(Change detection data)
[Start of section]

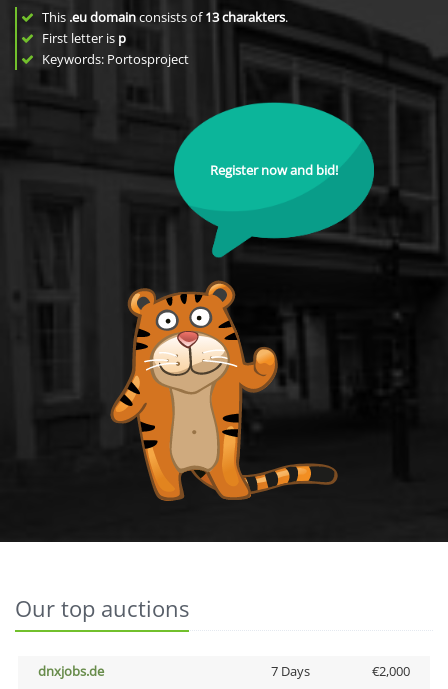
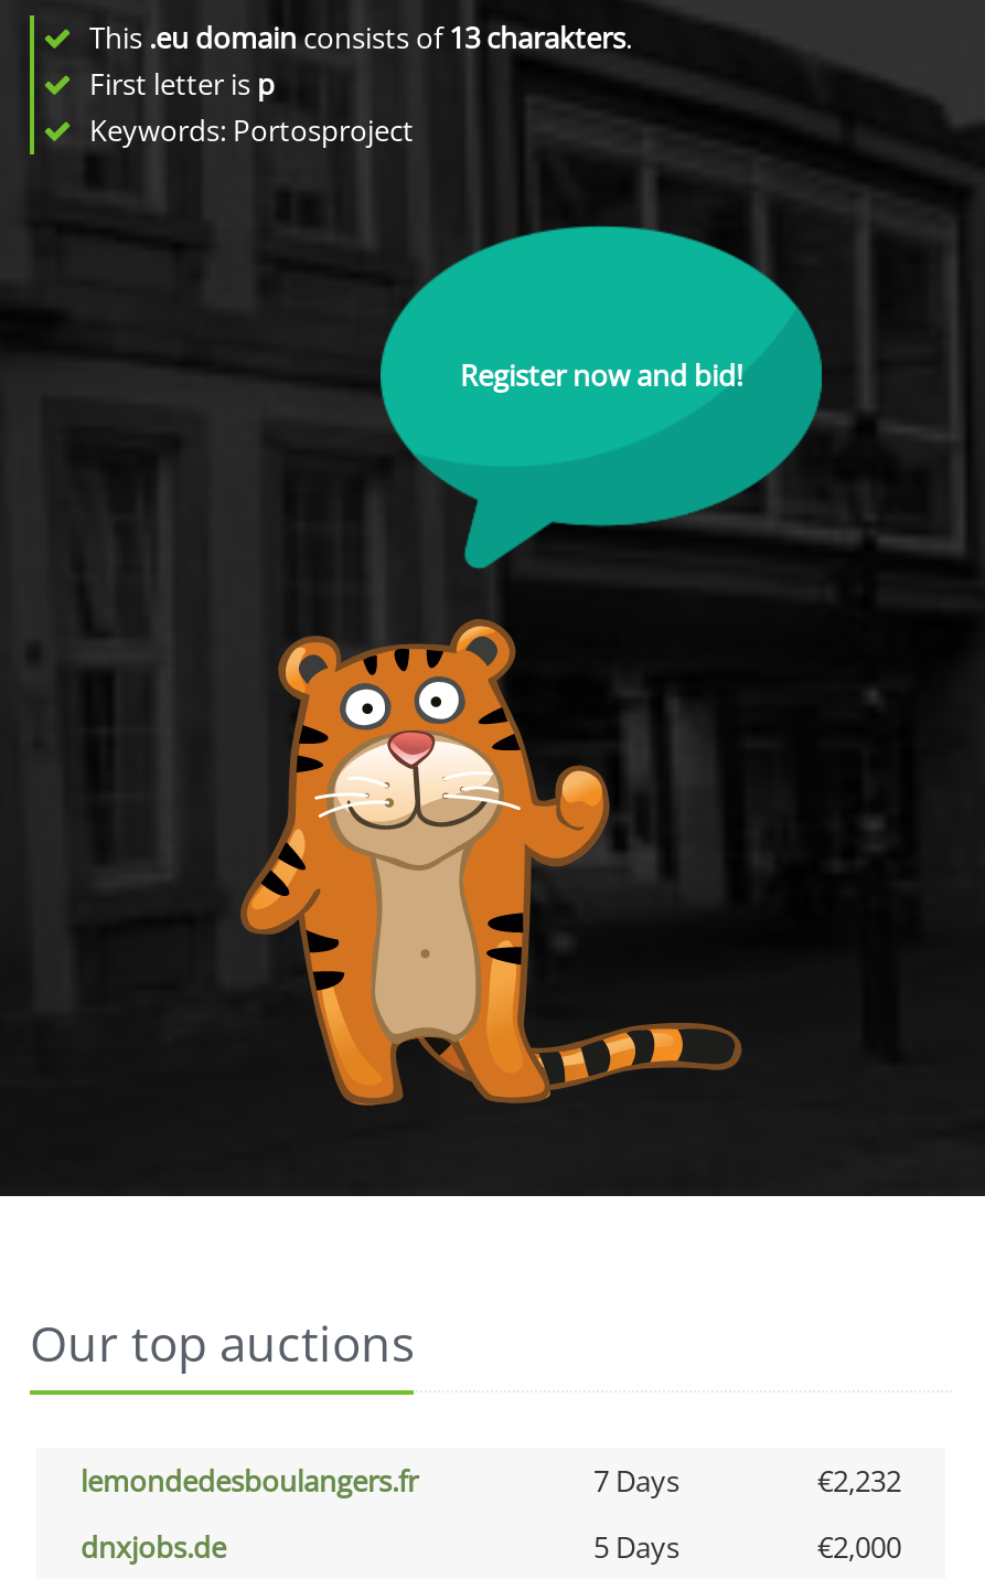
none -> [81,1461,901,1501] lemondedesboulangers.fr | 7 Days | €2,232
[270,662,310,680] 7 Days -> [593,1527,679,1567] 5 Days

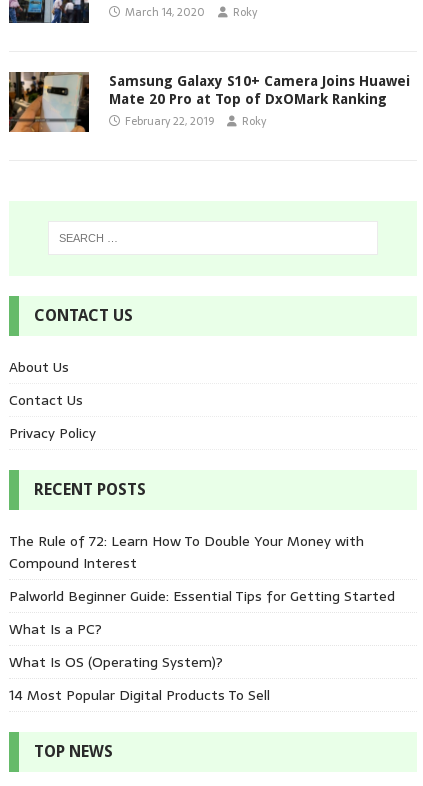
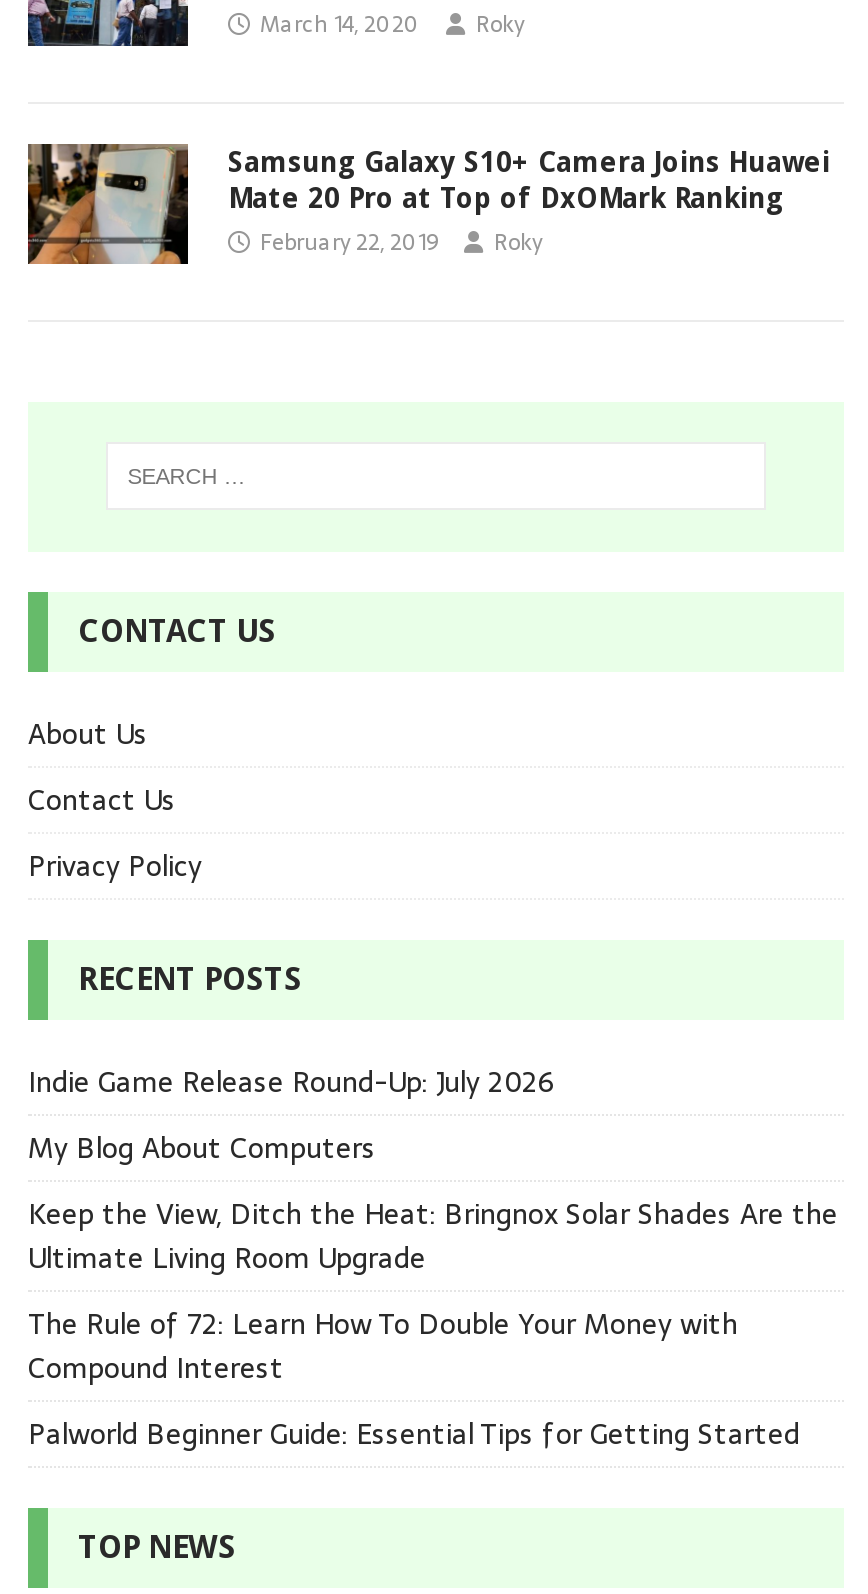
none -> [28,1060,838,1280] Indie Game Release Round-Up: July 2026 | My Blog About Computers | Keep the View, Ditch the Heat: Bringnox Solar Shades Are the | Ultimate Living Room Upgrade
moved [9,530,395,607] -> [28,1302,800,1456]: The Rule of 72: Learn How To Double Your Money with | Compound Interest | Palworld Beginner Guide: Essential Tips for Getting Started
[9,618,270,706] What Is a PC? | What Is OS (Operating System)? | 14 Most Popular Digital Products To Sell -> none

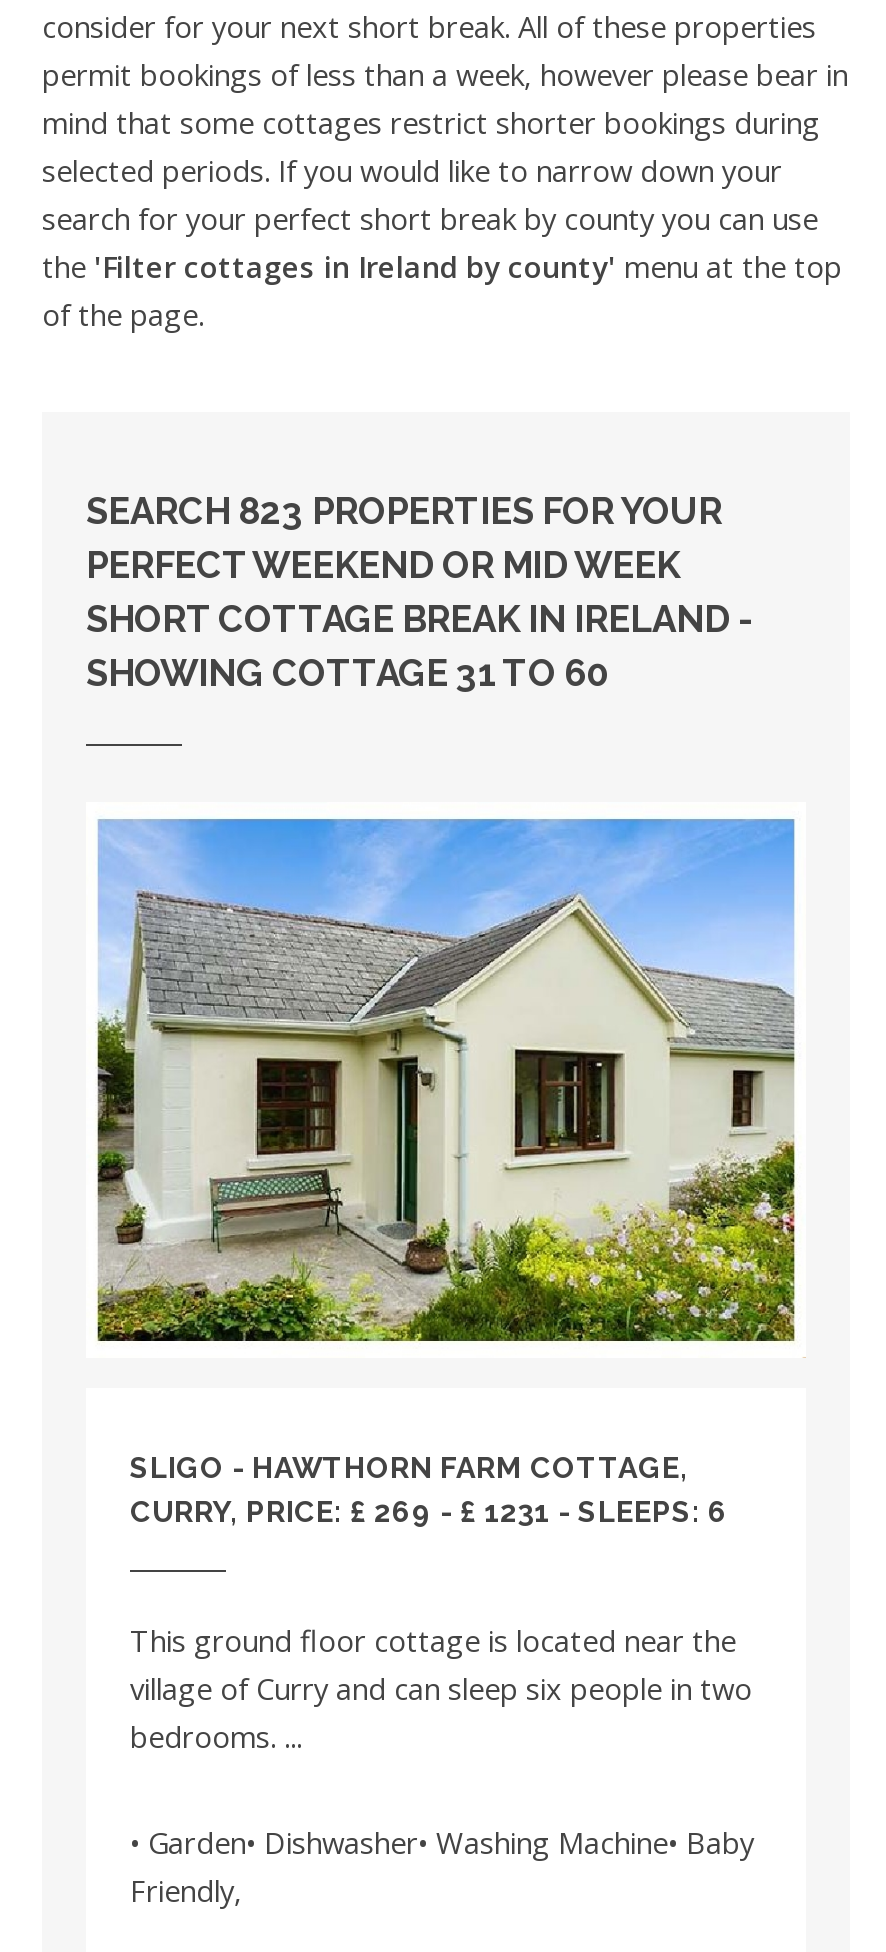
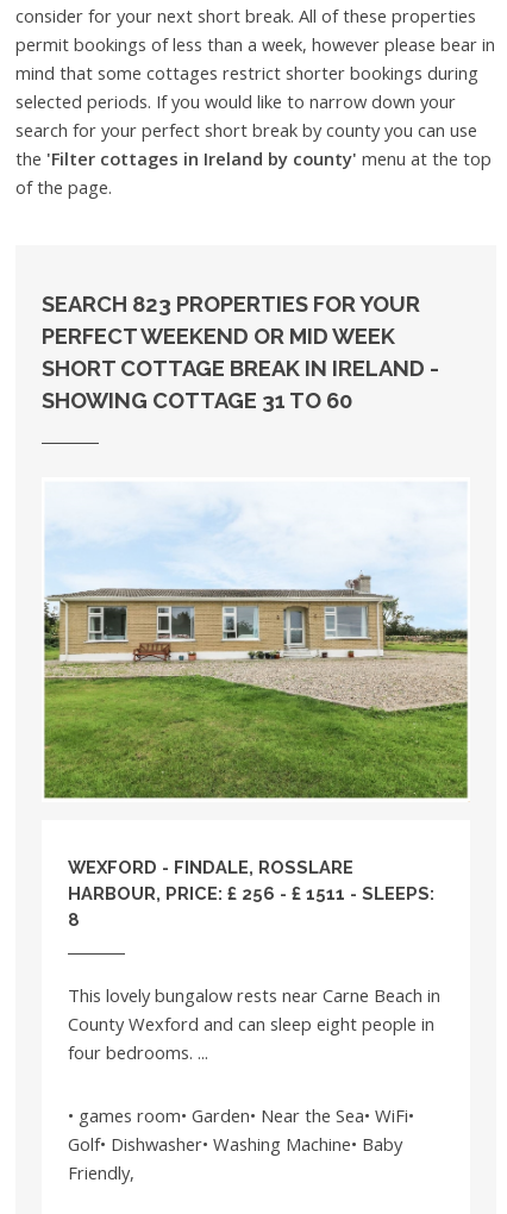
[90,818,802,1342] [image] -> [43,492,469,799] [image]
[130,1450,728,1528] SLIGO - HAWTHORN FARM COTTAGE, | CURRY, PRICE: £ 269 - £ 1231 - SLEEPS: 6 -> [68,857,434,929] WEXFORD - FINDALE, ROSSLARE | HARBOUR, PRICE: £ 256 - £ 1511 - SLEEPS: | 8
[130,1619,752,1755] This ground floor cottage is located near the | village of Curry and can sleep six people in two | bedrooms. ... -> [68,983,440,1064] This lovely bungalow rests near Carne Beach in | County Wexford and can sleep eight people in | four bedrooms. ...
[130,1822,754,1862] • Garden• Dishwasher• Washing Machine• Baby -> [68,1104,414,1156] • games room• Garden• Near the Sea• WiFi• | Golf• Dishwasher• Washing Machine• Baby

[End of section]

Task statement -
Could you count how many lines in the records contain the word "Days"? Only the number is needed.

Answer section -
2